▼

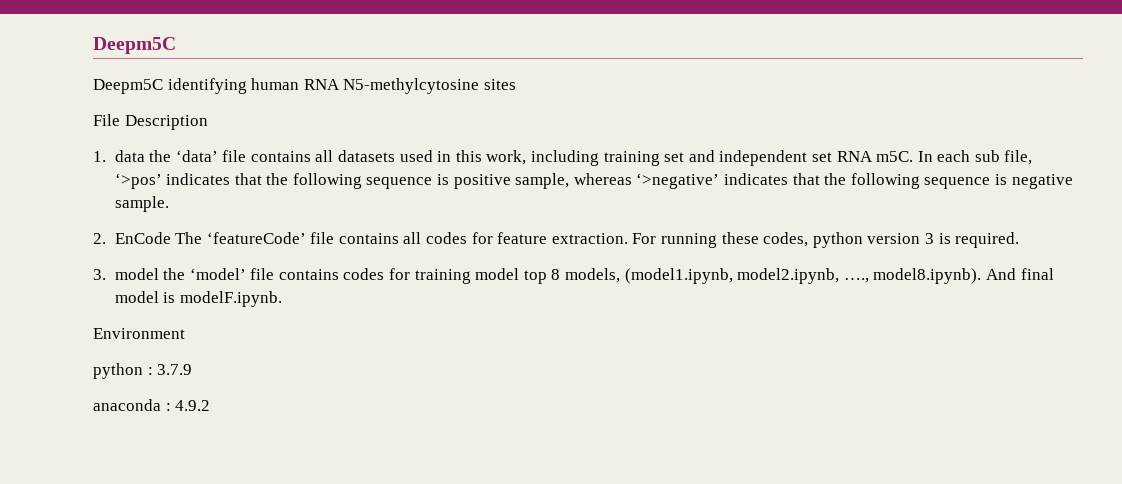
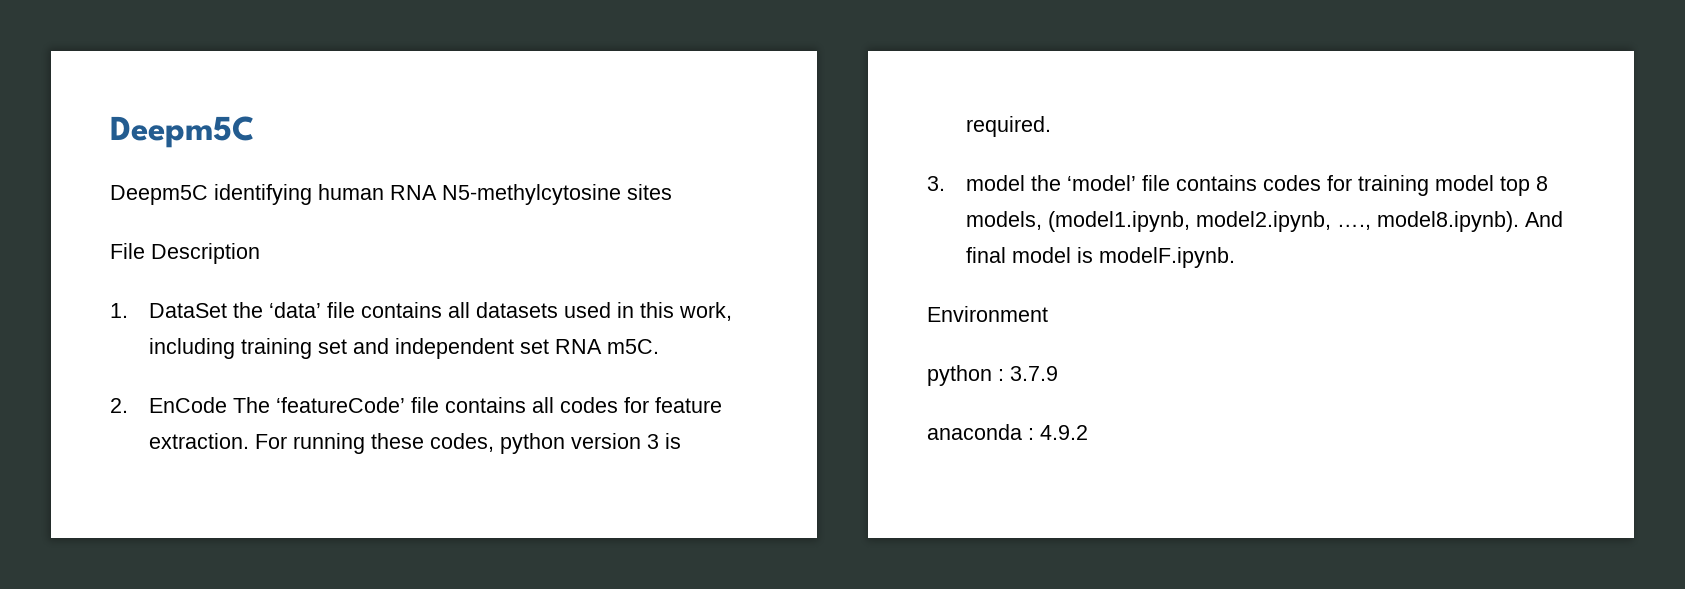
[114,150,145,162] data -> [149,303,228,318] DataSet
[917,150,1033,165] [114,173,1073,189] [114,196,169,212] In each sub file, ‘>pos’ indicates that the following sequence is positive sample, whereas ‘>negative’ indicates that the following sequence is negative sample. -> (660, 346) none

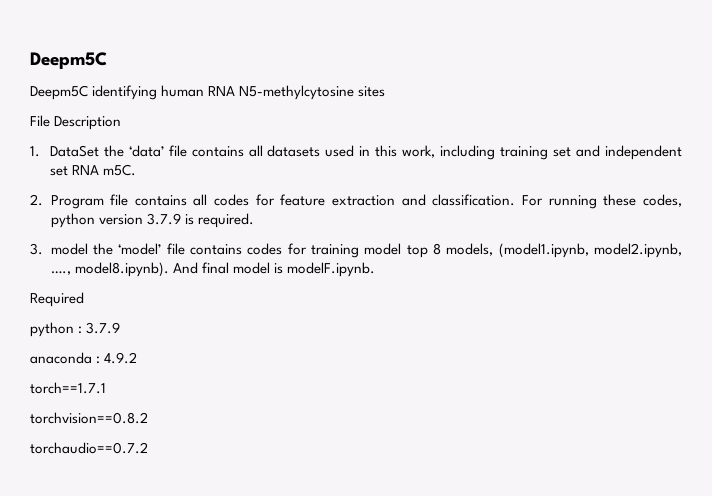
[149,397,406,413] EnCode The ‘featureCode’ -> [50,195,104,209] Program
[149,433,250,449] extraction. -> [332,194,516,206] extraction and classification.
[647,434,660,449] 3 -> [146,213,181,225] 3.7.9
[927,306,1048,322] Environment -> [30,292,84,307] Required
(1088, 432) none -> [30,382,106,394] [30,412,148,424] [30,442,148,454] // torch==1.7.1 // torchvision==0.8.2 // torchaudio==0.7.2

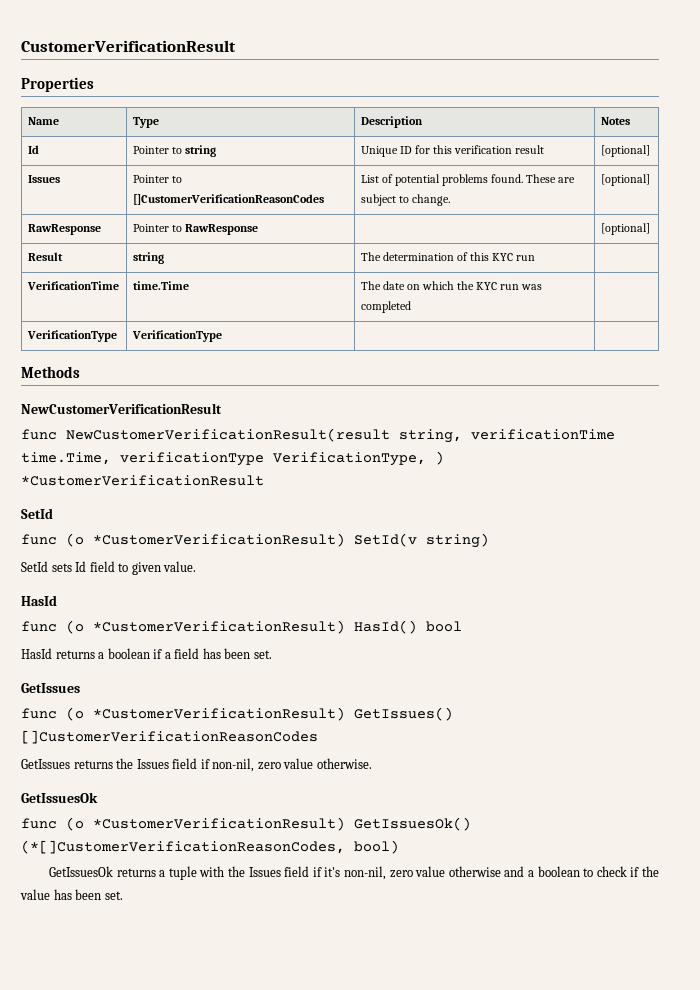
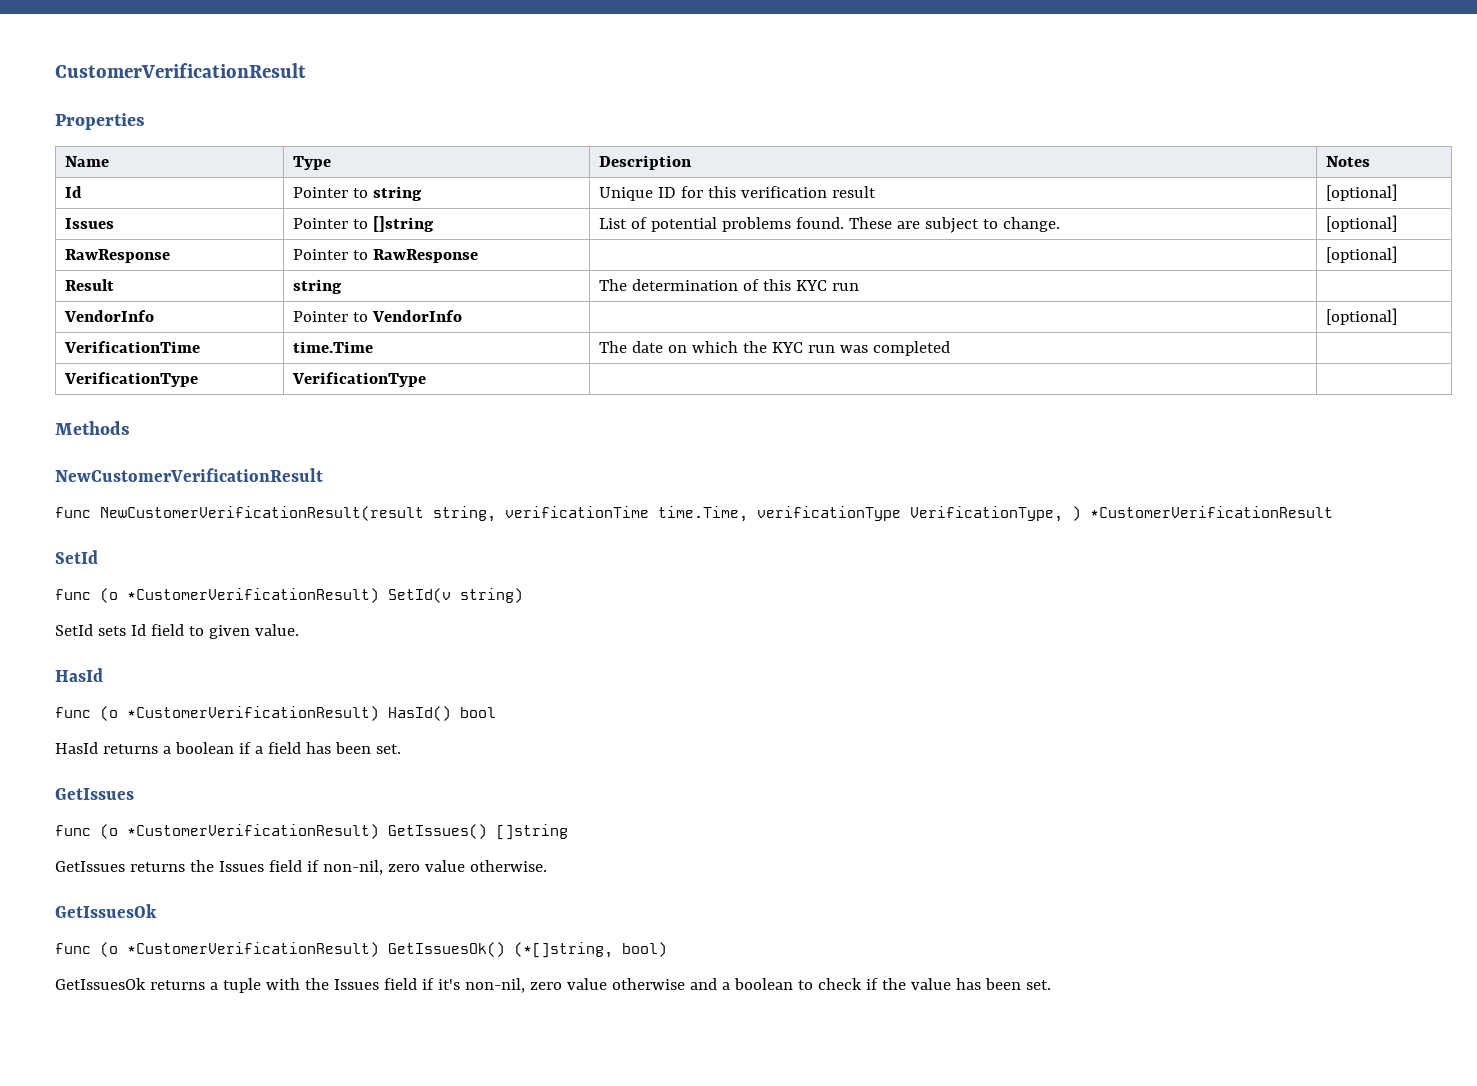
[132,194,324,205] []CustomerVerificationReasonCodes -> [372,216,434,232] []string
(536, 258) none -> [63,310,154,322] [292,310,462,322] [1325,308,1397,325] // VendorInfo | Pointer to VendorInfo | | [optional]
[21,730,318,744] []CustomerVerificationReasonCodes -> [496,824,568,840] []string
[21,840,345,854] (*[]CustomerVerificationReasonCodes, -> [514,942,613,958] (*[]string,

▲

TASK DETAILS: Copy the lines exactly as they appear from the opening of the entries above through the line with "[647,434,660,449] 3 ->", excluding all pictures.

FINAL ANSWER:
[114,150,145,162] data -> [149,303,228,318] DataSet
[917,150,1033,165] [114,173,1073,189] [114,196,169,212] In each sub file, ‘>pos’ indicates that the following sequence is positive sample, whereas ‘>negative’ indicates that the following sequence is negative sample. -> (660, 346) none

[149,397,406,413] EnCode The ‘featureCode’ -> [50,195,104,209] Program
[149,433,250,449] extraction. -> [332,194,516,206] extraction and classification.
[647,434,660,449] 3 -> [146,213,181,225] 3.7.9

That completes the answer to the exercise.